HH Chetsang Rinpoche encouraged Khenmo to take full ordination as a bhiksunni in Taiwan at the Ji Yu Chen Monastery, becoming the first fully ordained nun in the Drikung Lineage. Following that she again went into retreat for 3 months. At the request of Ven. Dhyani Ywahoo, Khenmo returned to the US to begin working on establishing Vajra Dakini Nunnery. In 2004 she made a pilgrimage with Ven. Dhyani to Lumbini in Nepal to attend the Monkey Year teachings. There on Chitrul Duchen she was installed as a Khenmo in the Drikung lineage, becoming the first westerner to hold the responsibility of abbot. Since then she has worked continuously to establish Vajra Dakini Nunnery and teach the Dharma internationally.

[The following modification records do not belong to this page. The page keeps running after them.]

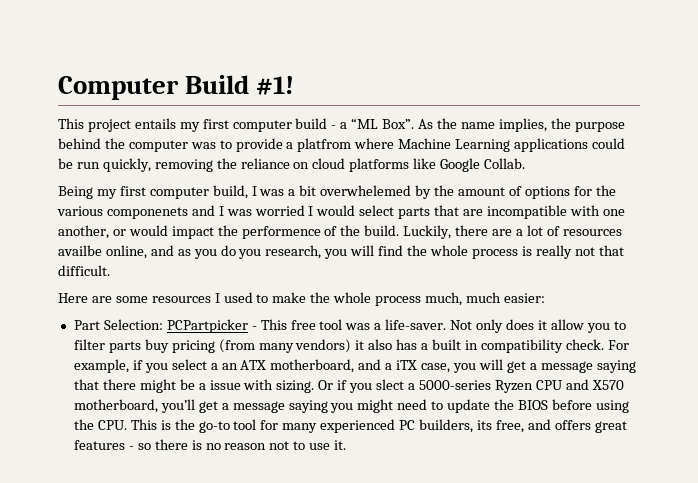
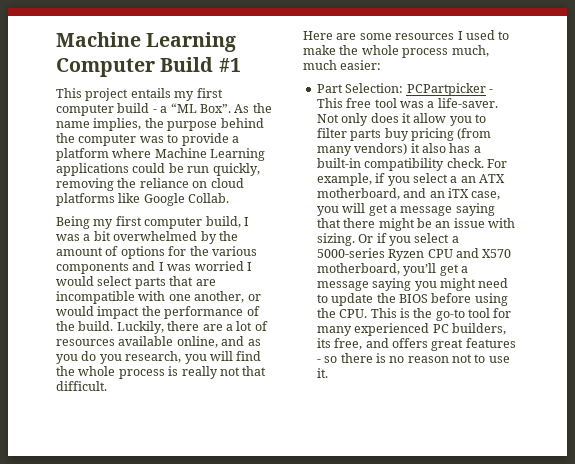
- Computer Build #1!
+ Machine Learning Computer Build #1
- As the name implies, the purpose behind the computer was to provide a platfrom where Machine Learning applications could be run quickly, removing the reliance on cloud platforms like Google Collab.
+ As the name implies, the purpose behind the computer was to provide a platform where Machine Learning applications could be run quickly, removing the reliance on cloud platforms like Google Collab.
- Being my first computer build, I was a bit overwhelemed by the amount of options for the various componenets and I was worried I would select parts that are incompatible with one another, or would impact the performence of the build.
+ Being my first computer build, I was a bit overwhelmed by the amount of options for the various components and I was worried I would select parts that are incompatible with one another, or would impact the performance of the build.
- Luckily, there are a lot of resources availbe online, and as you do you research, you will find the whole process is really not that difficult.
+ Luckily, there are a lot of resources available online, and as you do you research, you will find the whole process is really not that difficult.
- Not only does it allow you to filter parts buy pricing (from many vendors) it also has a built in compatibility check.
+ Not only does it allow you to filter parts buy pricing (from many vendors) it also has a built-in compatibility check.
- For example, if you select a an ATX motherboard, and a iTX case, you will get a message saying that there might be a issue with sizing.
+ For example, if you select a an ATX motherboard, and an iTX case, you will get a message saying that there might be an issue with sizing.
- Or if you slect a 5000-series Ryzen CPU and X570 motherboard, you’ll get a message saying you might need to update the BIOS before using the CPU. This is the go-to tool for many experienced PC builders, its free, and offers great features - so there is no reason not to use it.
+ Or if you select a 5000-series Ryzen CPU and X570 motherboard, you’ll get a message saying you might need to update the BIOS before using the CPU. This is the go-to tool for many experienced PC builders, its free, and offers great features - so there is no reason not to use it.

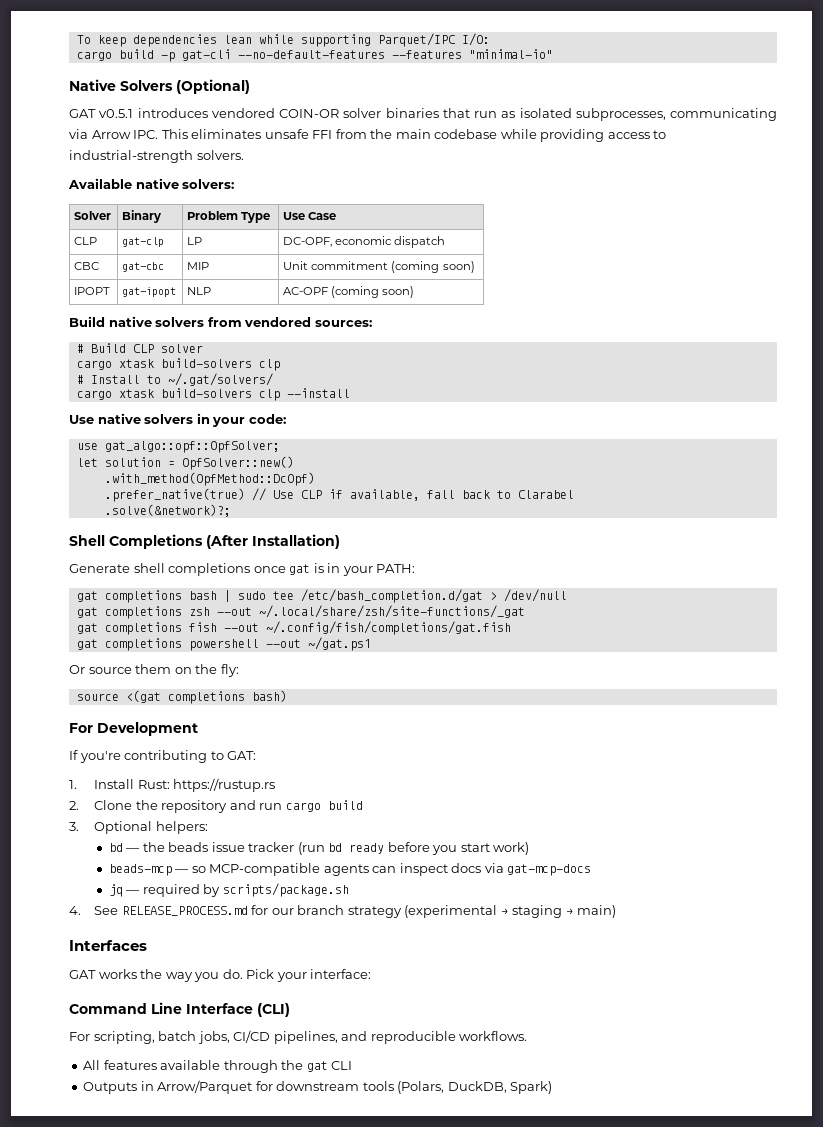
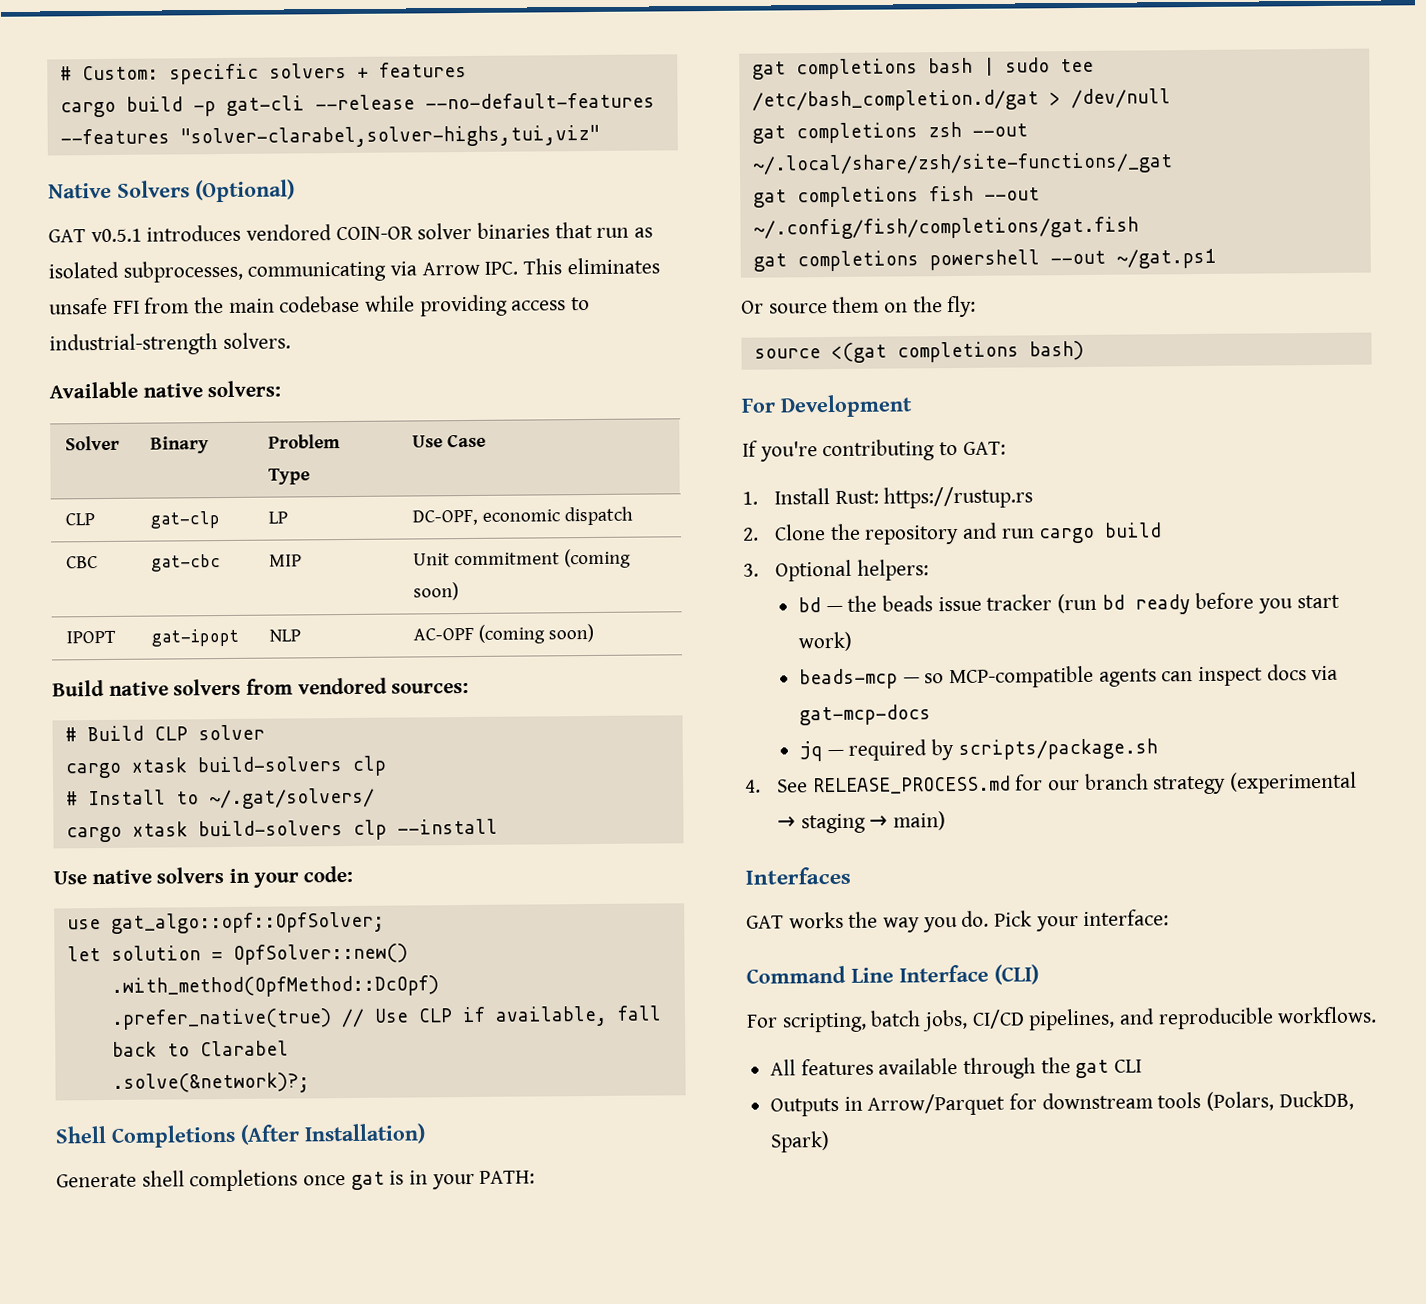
- To keep dependencies lean while supporting Parquet/IPC I/O:
+ # Custom: specific solvers + features
- cargo build -p gat-cli --no-default-features --features "minimal-io"
+ cargo build -p gat-cli --release --no-default-features --features "solver-clarabel,solver-highs,tui,viz"

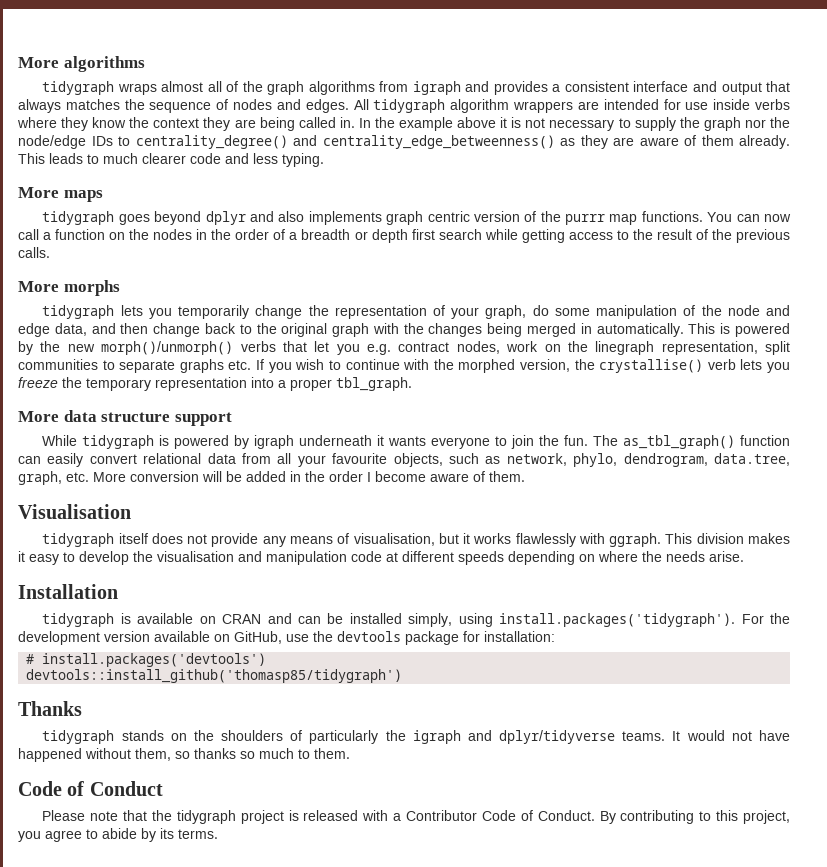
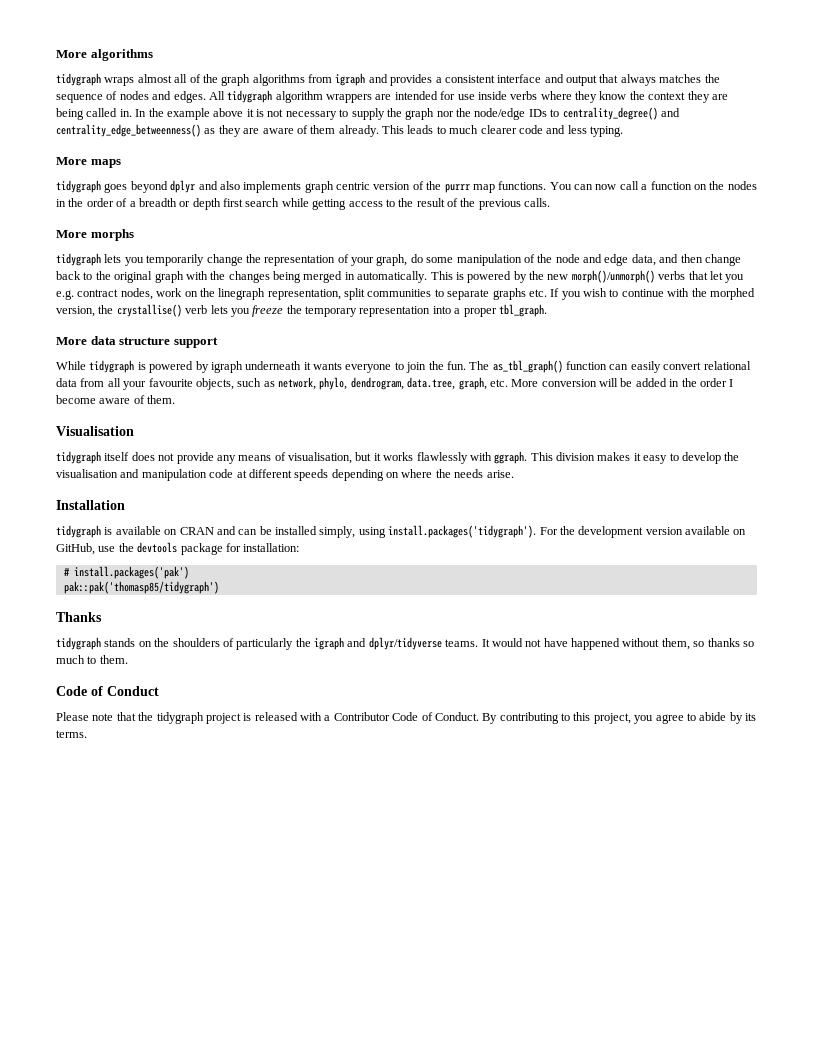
- # install.packages('devtools')
- devtools::install_github('thomasp85/tidygraph')
+ # install.packages('pak')
+ pak::pak('thomasp85/tidygraph')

A former college professor, she has a wide scope of experience ranging from Tibetan arts to Buddhist philosophy as well as stories of adventures within the Tibetan community and from traveling throughout Asia. Khenmo spent many years in the Hospice field serving as an Art Fellow at the Connecticut Hospice and on the board of Hospice of Maine. A cancer survivor herself, she has unique insights in the area of arts and healing. Because she is a modern woman committed to living within ancient wisdom systems, she carries words of inspiration that reflect the integrity of their lineage while being easily understandable to people of all ages, from any walk of life. The lectures are interdisciplinary and suitable for many areas of student interest including art history, philosophy, anthropology, women studies, healthcare and social work.
Khenmo teaches many topics on fundamental Buddhist philosophy and meditation. They include Refuge, Introduction to meditation, Lojong: Seven stages of Mental Development, and classic texts; The Bodhisattva Way of Life Jewel Ornament of Liberation, The Uttara Tantra.